Biden Leaders navigating dark hour after Ukraine invasion

Biden: Leaders navigating ‘dark hour’ after Ukraine invasion

TOKYO (AP) — President Joe Biden told other Indo-Pacific leaders gathered for a four-nation summit on Tuesday that they were navigating “a dark hour in our shared history” due to Russia’s brutal war against Ukraine, and he urged the group to try to stop Vladimir Putin’s aggression.

“This is more than just a European issue. It’s a global problem,” Biden said at the start of the “Quad” summit with Japan, Australia and India.

While the president didn’t call any countries directly, his message seemed at least partly aimed at Indian Prime Minister Narendra Modi, with whom there remain disagreements over how to respond to the Russian invasion.

Unlike other Quad countries and almost every other US ally, India has not imposed sanctions or even condemned Russia, its largest supplier of military equipment.

With Modi seated nearby, Biden asserted that the world had a shared responsibility to do something to support Ukrainian resistance to Russian aggression.

“We are navigating a dark hour in our history together,” he said. “Russia’s brutal and unprovoked war against Ukraine has unleashed a humanitarian catastrophe and innocent civilians have been killed in the streets and millions of refugees are both internally displaced and in exile.”

“The world needs to deal with this and we are doing it,” he added.

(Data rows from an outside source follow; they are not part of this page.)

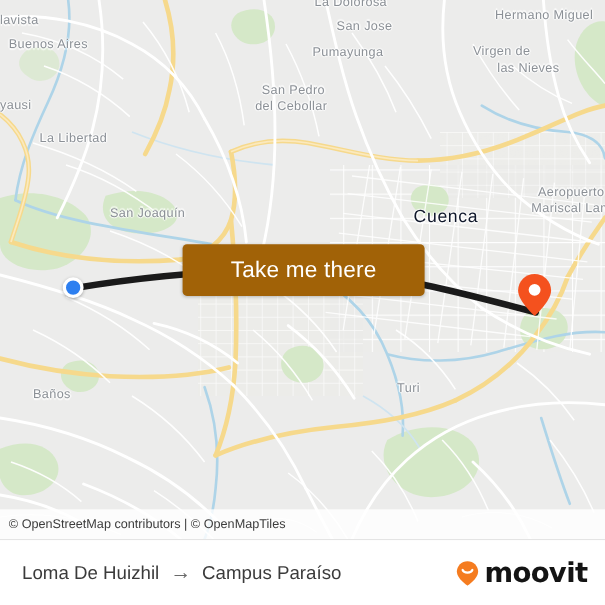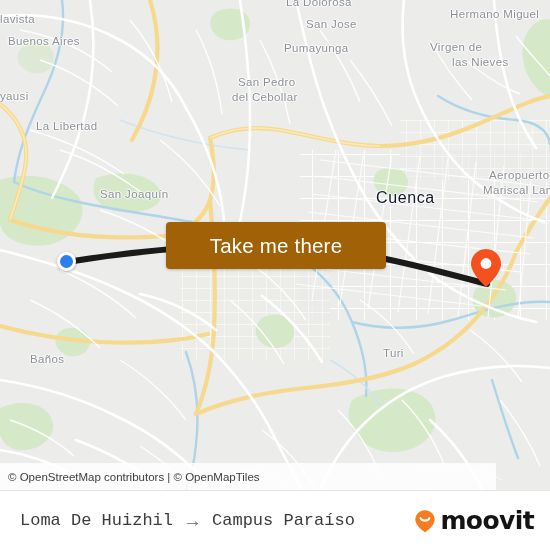"Turi" div.place { padding-left: 22px -> none }
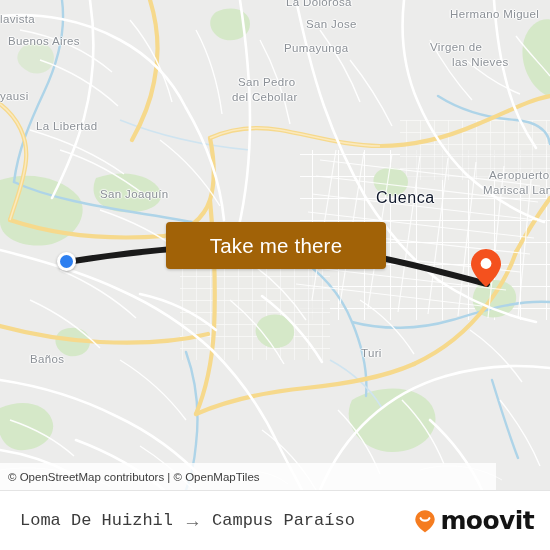"© OpenStreetMap contributors | ©" .attribution { width: 496px -> 550px }
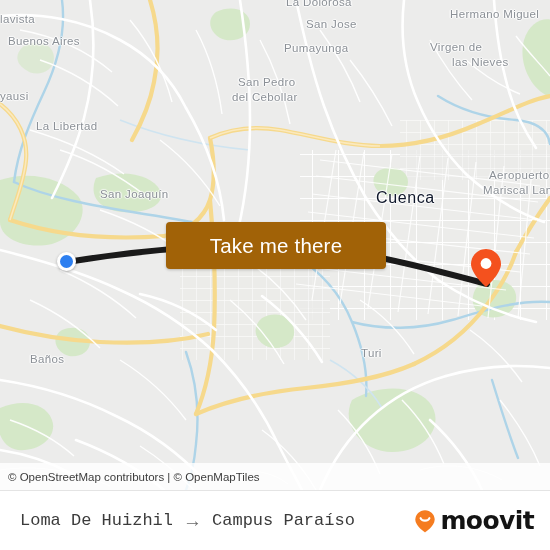"Loma De Huizhil" .trip-from, .trip-to { font-family: Liberation Mono, monospace -> Liberation Sans, sans-serif }
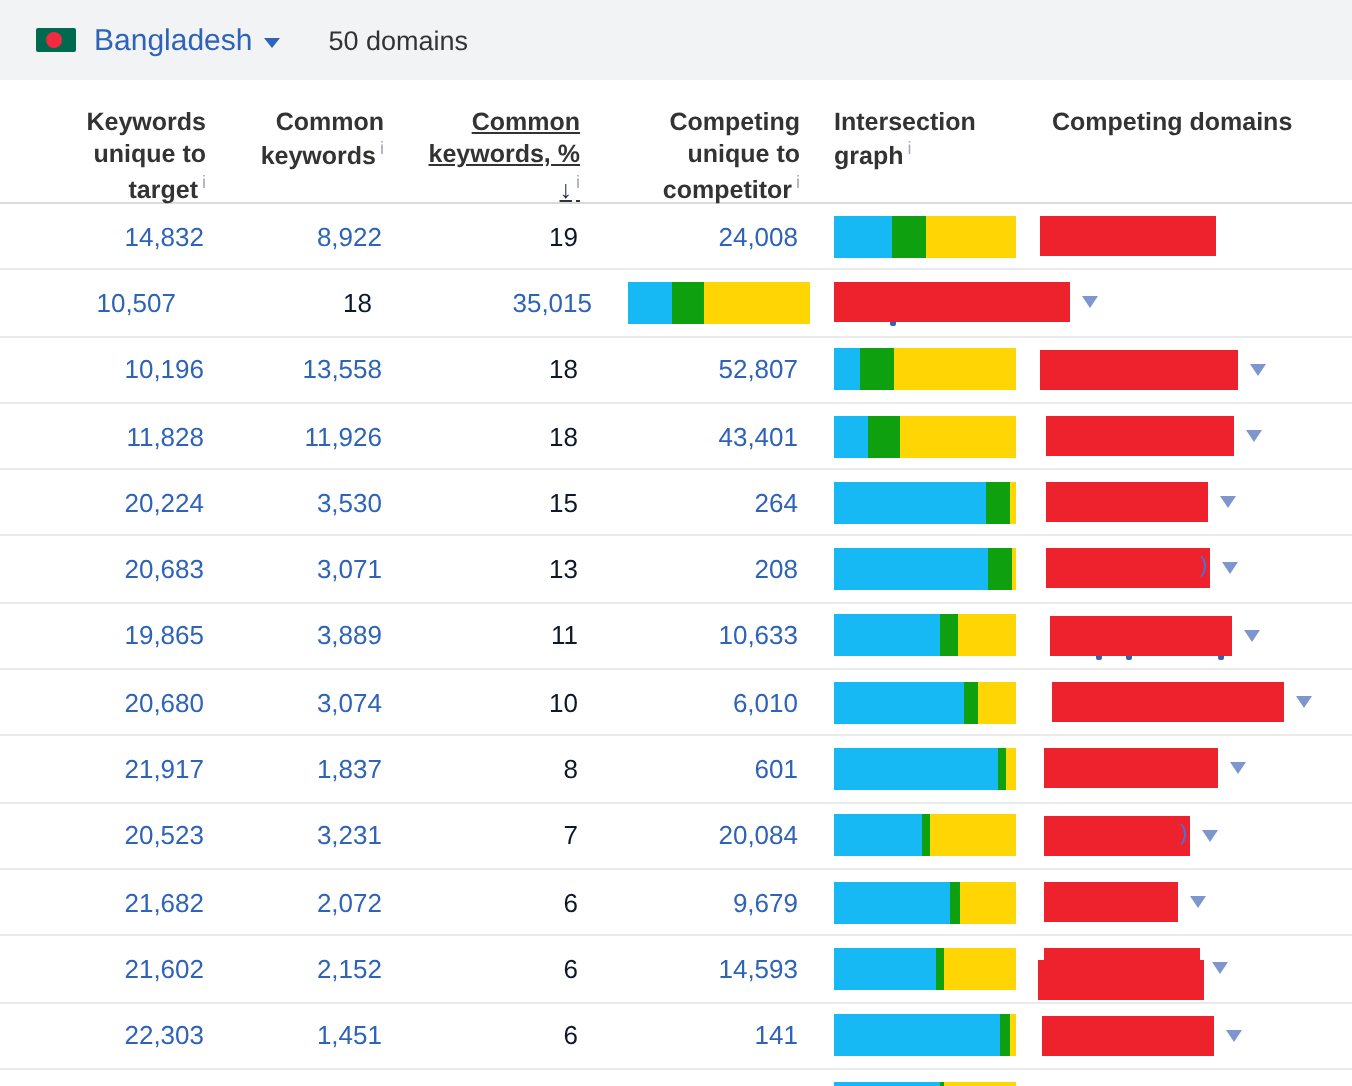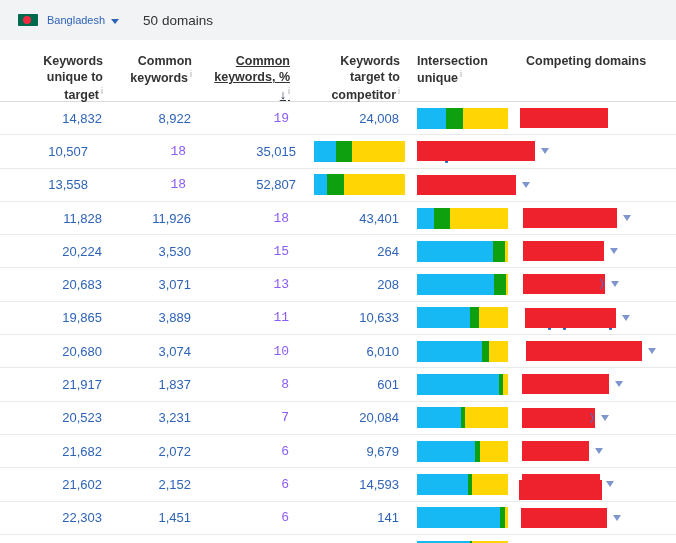"Bangladesh" .country { font-size: 11px -> 15px }
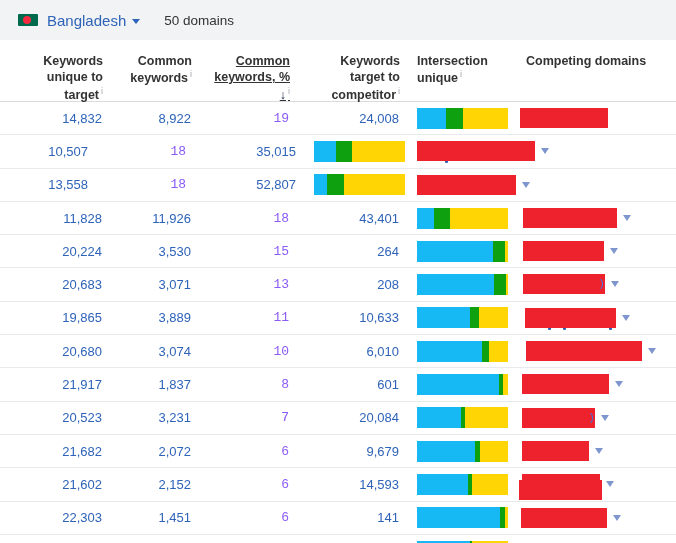"Keywords target to competitor" span { text: Keywords target -> Competing unique }
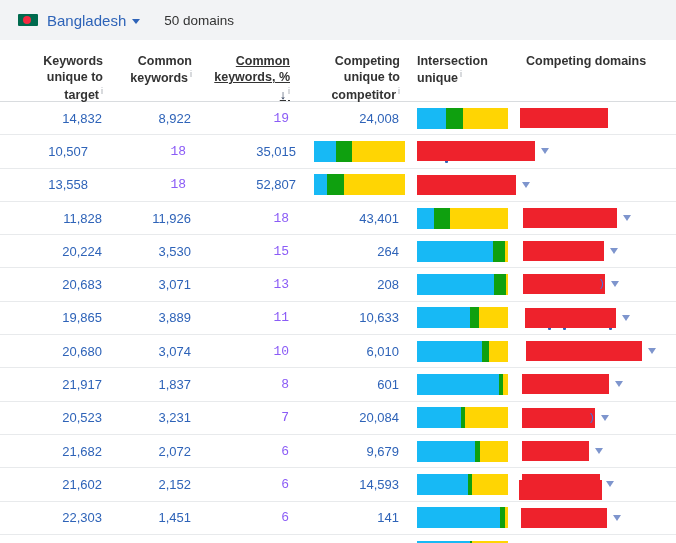"Intersection unique" span { text: unique -> graph }
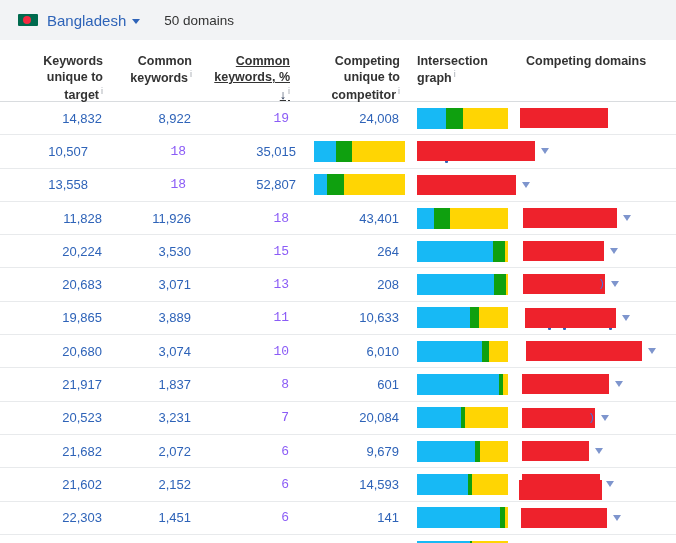"19" .cell.pct { color: #8b5cf6 -> #0f172a; font-family: Liberation Mono, monospace -> none }
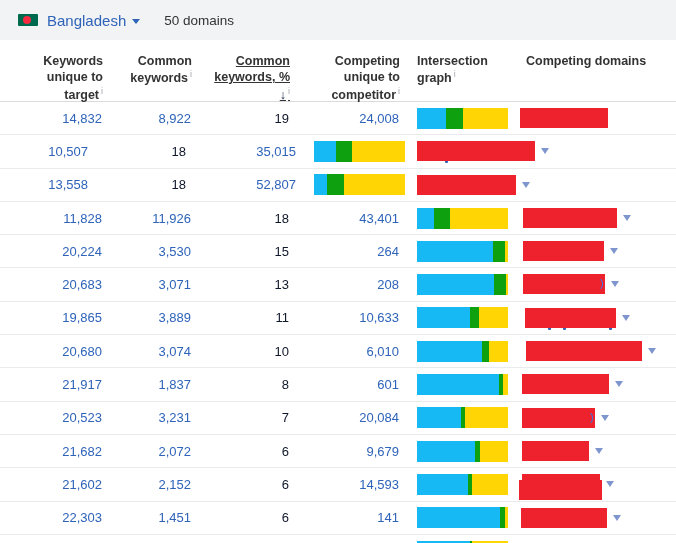"10,196" div.cell { html: none -> <div><a>10,196</a></div> }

The White House has lavished praise on several Pacific countries, including Japan, Singapore and South Korea, for hitting Russia with tough sanctions and export bans while offering humanitarian and military assistance to Kyiv.

For some of the major Asian powers, the invasion was viewed as a pivotal moment for the world to demonstrate, through a strong response to Russia, that China should not seek contested territory through military action.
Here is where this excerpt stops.